Now, Axel proudly pointed out, if John and Gideon looked around, they would see not a sign of over-grazing, even though they ran eight thousand head of cattle on their eleven thousand acres; a heavy load on the land—had Gideon known it took almost seven pounds of grasses to put one pound of meat on a cow? The lushness of the landscape was the result of a fenced paddock arrangement that Axel himself had devised, in which the cattle were rotated to a new grazing section every three days...

John, who had heard all this before, was mostly looking out at the view, humming a little to himself. But Gideon, who hadn’t, was also drawn to the constantly changing scene as they rounded the hill. They were at an elevation of four thousand feet. Around them were clumps of scrub oak, prickly pear, a few small trees, and some rocky outcrop-pings, but the overwhelming impression was of a wonderfully green, rolling grassland, dotted with groups of grazing cattle, that fell gradually but spectacularly away to the ocean in one direction, and flowed equally gradually and spectacularly up toward the distant, two-mile-high summit of Mauna Kea in the other. That, he realized, was why this stupendous landscape could be so peaceful, so calming. There were no vertical surfaces, no threatening precipices or jagged mountain walls. Just these welcoming, gently upsloping fields of green and brown, so gentle that it looked as if one could begin at the coast and easily, even pleasantly, stroll right to the top of the immense volcano, given the time.

From here he could see all the way to the gorgeous, gleaming hotel- and resort-lined Kohala Coast, thirty miles away, three-quarters of a mile below, and seemingly existing in some future century. Farther off and looking like Bali H’ai itself, was the island of Maui, from this distance a huge, mysterious, fog-wreathed mountain growing straight out of the ocean.

“. . . is piped by gravity-feed to on-ranch reservoirs,” Axel was saying, “from where it goes via one-inch plastic pipe to troughs that have been placed through mathematically computed—oh, gosh, where did the time go? We better go back. Gideon, I know you must have some questions.” He waited inquiringly.

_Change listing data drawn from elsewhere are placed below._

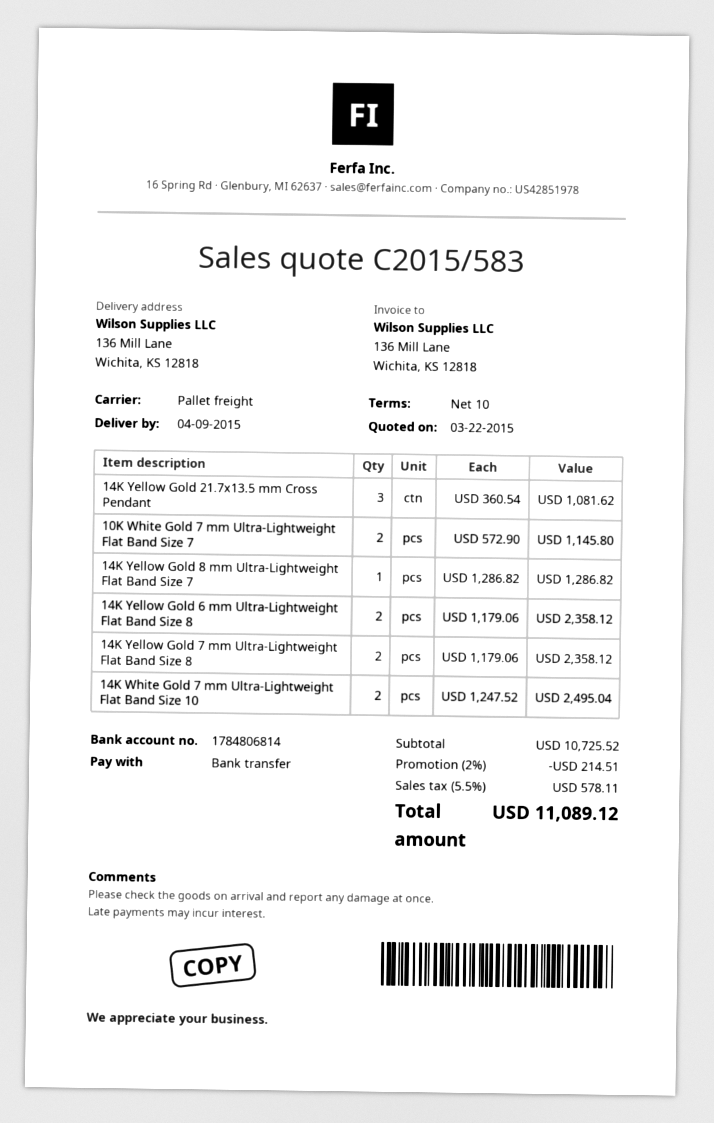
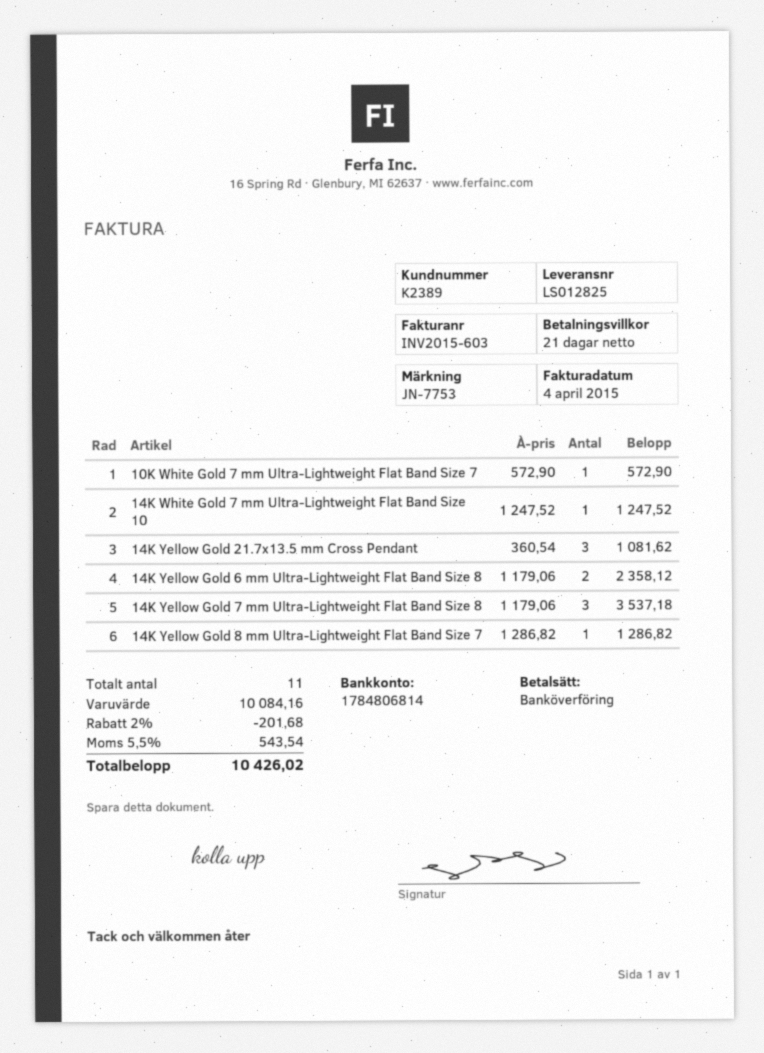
payment terms: 10 days -> 21 days
10K White Gold 7 mm Ultra-Lightweight Flat Band Size 7: 2 x 572.90 = 1145.80 -> 1 x 572.90 = 572.90
14K Yellow Gold 7 mm Ultra-Lightweight Flat Band Size 8: 2 x 1179.06 = 2358.12 -> 3 x 1179.06 = 3537.18
14K White Gold 7 mm Ultra-Lightweight Flat Band Size 10: 2 x 1247.52 = 2495.04 -> 1 x 1247.52 = 1247.52
subtotal: 10725.52 -> 10084.16
discount: 2% = 214.51 -> 2% = 201.68
tax: 5.5% = 578.11 -> 5.5% = 543.54
total: 11089.12 -> 10426.02

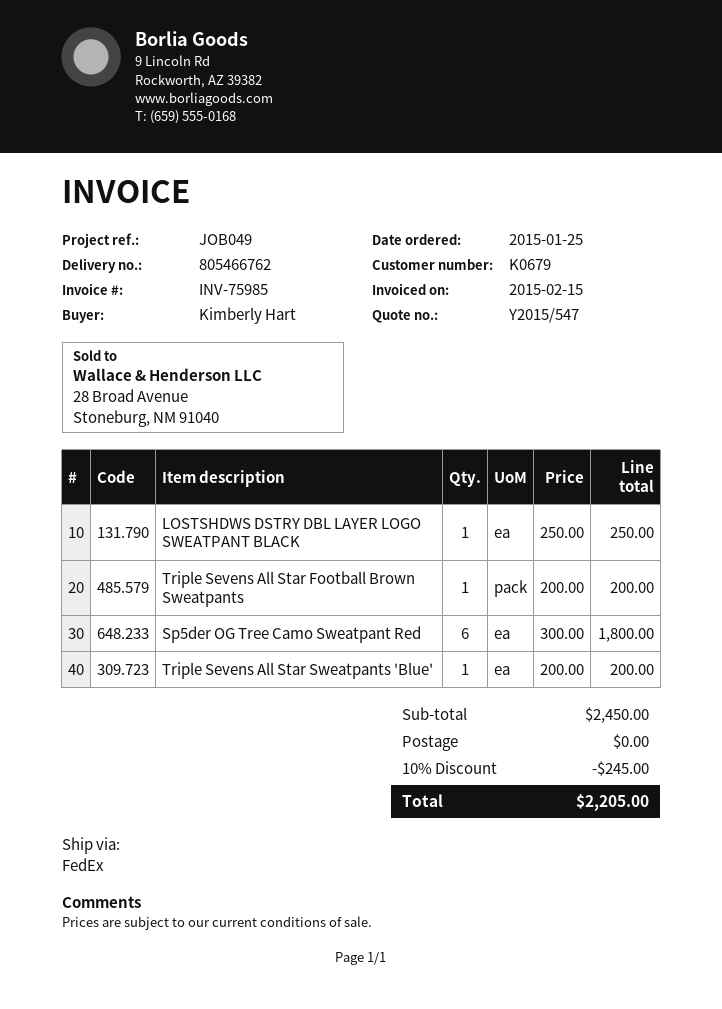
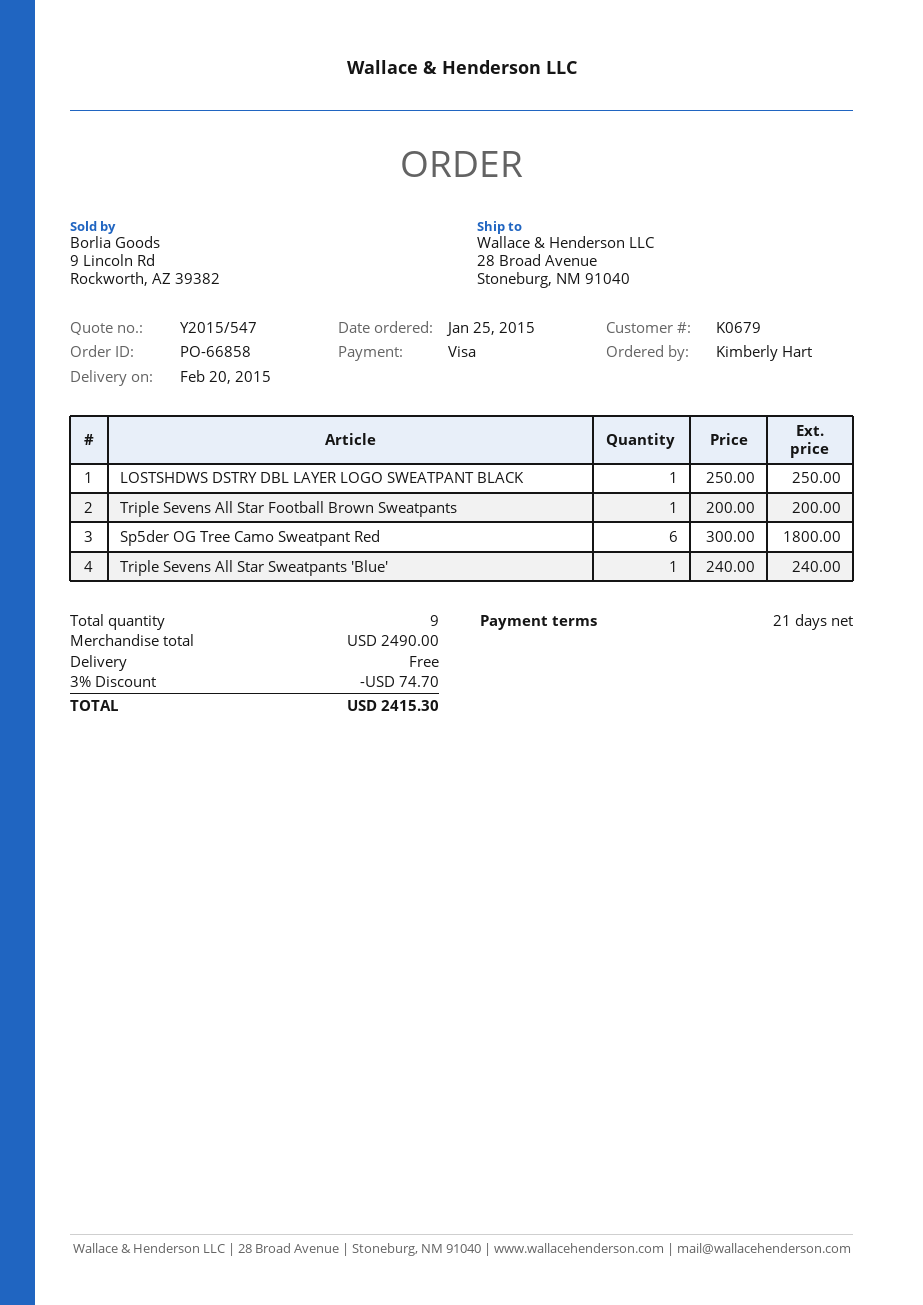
Triple Sevens All Star Sweatpants 'Blue': 1 x 200.00 = 200.00 -> 1 x 240.00 = 240.00
subtotal: 2450.00 -> 2490.00
discount: 10% = 245.00 -> 3% = 74.70
total: 2205.00 -> 2415.30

Gideon searched his mind. The last thing he’d really heard was that the cattle were trucked to Calgary, but that had been a while back. He looked desperately around for inspiration. A quarter of a mile away, on a nearby hillside, were a dozen or so peacefully grazing cows. They were brown. They did not have white faces.

“I see,” he said with more confidence than he felt, “that you raise Jerseys here. Do you have Herefords as well?”

“That’s a really good question,” Axel said as they turned around and headed back down, with Gideon now in the lead. “We used to have Herefords on the old ranch—you remember, Johnny.”

“Sure do,” John said.

“But in the last few years we’ve phased them out. White-faced cattle don’t bring as much on the market. Isn’t that interesting? Nobody knows why. You know what I think? I think it’s because they make people think of milk cows, not beef cows.”

“Yeah,” John said. “I guess nobody wants to eat Elsie.”

At the bottom of the hill they separated, with Axel going to the back of the house to bring around a truck for the short drive to Inge’s. John looked at Gideon and made an odd face.

“What?” Gideon said.

John screwed his mouth up into a little knot and put on what he must have thought was a professorial tone of voice, throwing in a prissy English accent for good measure and tipping his head back as if he were looking through a monocle. “I see thet yaw raise Jehseys heah. Do yaw heve Heffahds as well?” he said.

And then dissolved in laughter. “I love it.”

Gideon laughed, too. “I think I got away with it.”

“THIS place, Maravovo Atoll, where they found the plane,” Inge began when she’d finally got everyone settled, “is part of something called the Republic of Kiribati—”

“Actually, it’s pronounced kiribass,” Axel said. “Not kiribati. It used to be the Gilberts, you see, but when they changed the name, they had no way to spell —”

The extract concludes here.